Kahn saw problems with the concrete reinforcement systems used in building construction at the end of the 19th century. The existing technique of construction of the time was using concrete with a plain straight steel in the center of a concrete beam. The steel in the concrete would slip if there was even the tiniest bit of room between the hardened concrete and the steel and it would break adhesion. The main reinforcing bar had plain steel beam members rigidly attached to it. This diagonal tension fractured the reinforcing bar beams since the adhesion was broken. This caused weakness in the concrete/steel reinforced beam and a failure that could cause catastrophic results.

Description
A reinforced beam bar in the early 1900s consisted of a plain straight steel in the center of a molded concrete form. The beam would fail along the lines of principal stresses in the concrete through shearing. The plain straight steel was placed into an encased mold and concrete was poured in. This formulated mixture of steel and concrete then hardened and became the reinforced beam bar. But in some cases there was a tiny air gap between the steel and the hardened concrete which allowed the steel to move and slip. This weakened the reinforced beam from its original full strength capability. This meant then this weakened fractured beam could fail and break under the heavy load of the building it was supporting.

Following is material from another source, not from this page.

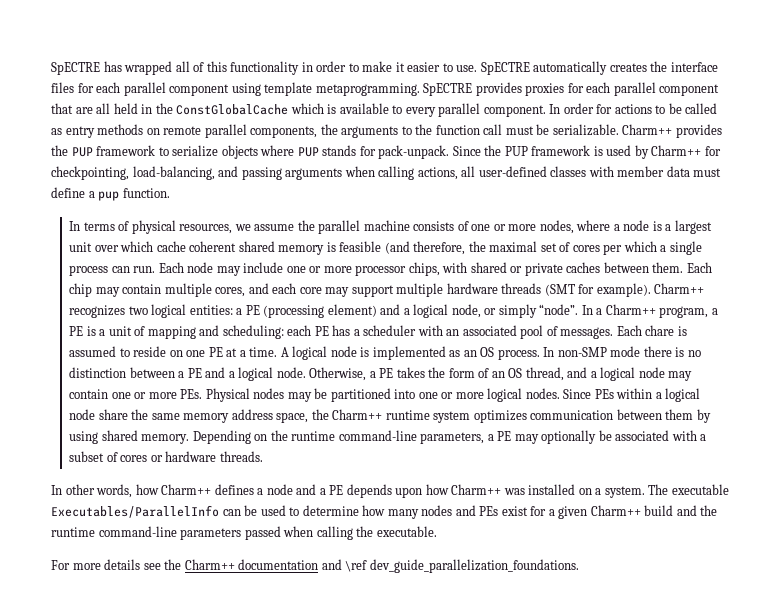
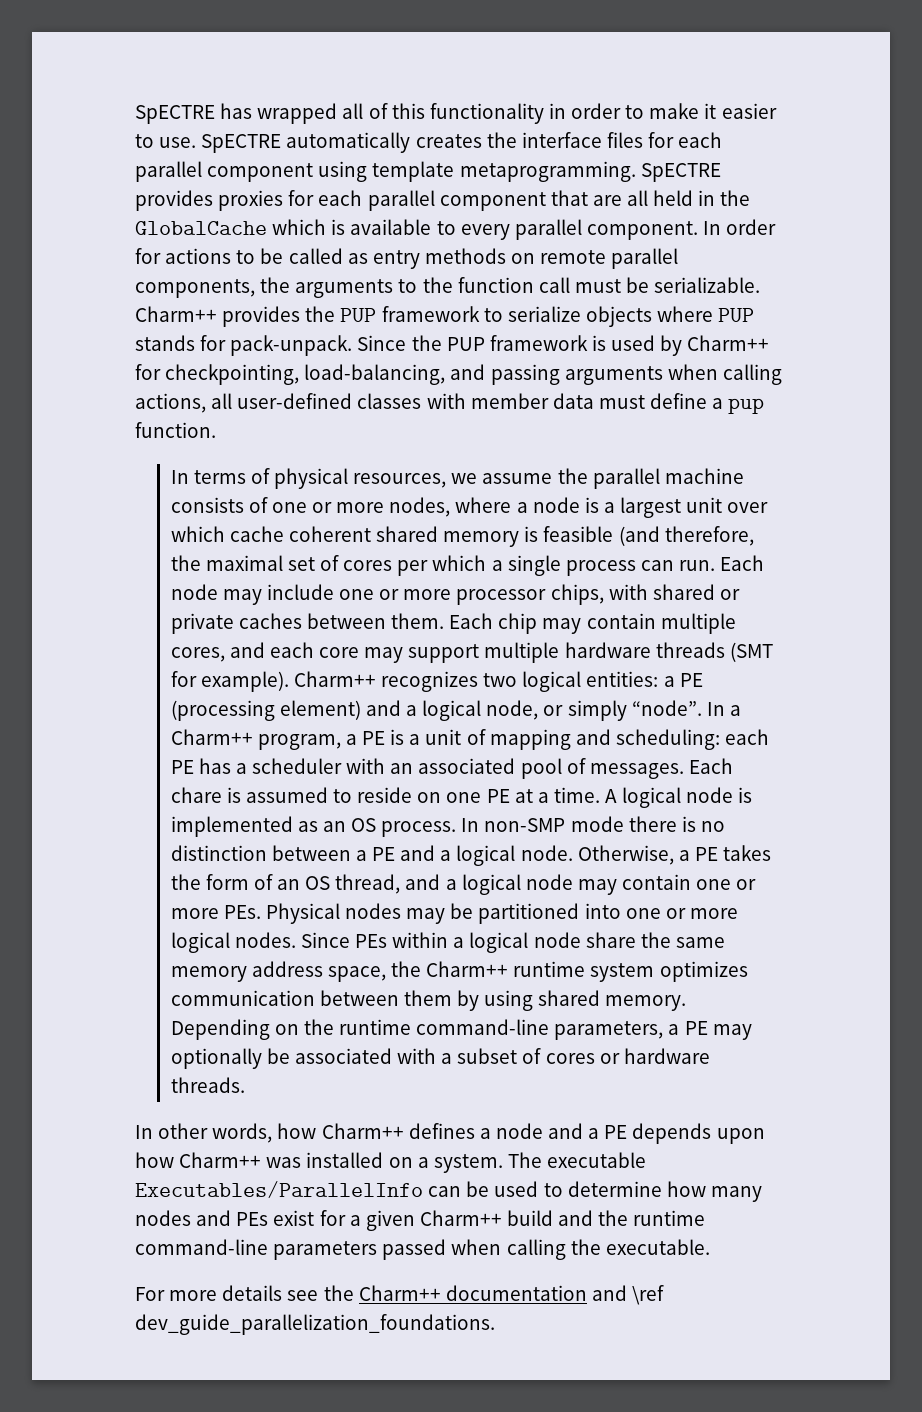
- SpECTRE provides proxies for each parallel component that are all held in the ConstGlobalCache which is available to every parallel component.
+ SpECTRE provides proxies for each parallel component that are all held in the GlobalCache which is available to every parallel component.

Kahn discovered that concrete was much stronger in compression than tension, so devised the idea of distributing the stresses. He did scientific engineering experiments and created the concept that if the steel beam edges were bent back at a 45-degree angle forming projecting tabs or "wings" before going into the molded form led to better stress distribution. The winged sheared members are cut and turned up to form an angle from the thin edge of the steel bar but are still permanently attached. When the wet concrete mixture was poured and hardened there was no slippage of the steel beam because the tension stress is distributed throughout the beam.

This new style constructed steel beam was called "the Kahn trussed bar", sometimes shortened to just "the Kahn bar". The trussed steel bar had bent-up "wings" on each side. The "wings" on the steel bar provided 20–30% additional strength to a reinforced concrete beam over the old technology of plain straight smooth steel bars or rods. The primary concept of the Kahn bar was that it gave reinforcement in both the vertical and horizontal plane while it simplified construction. The principal lines of shear stresses in a beam average a 45-degree angle, so the angled "wings" transmitted the tension down to the main reinforcing steel beam.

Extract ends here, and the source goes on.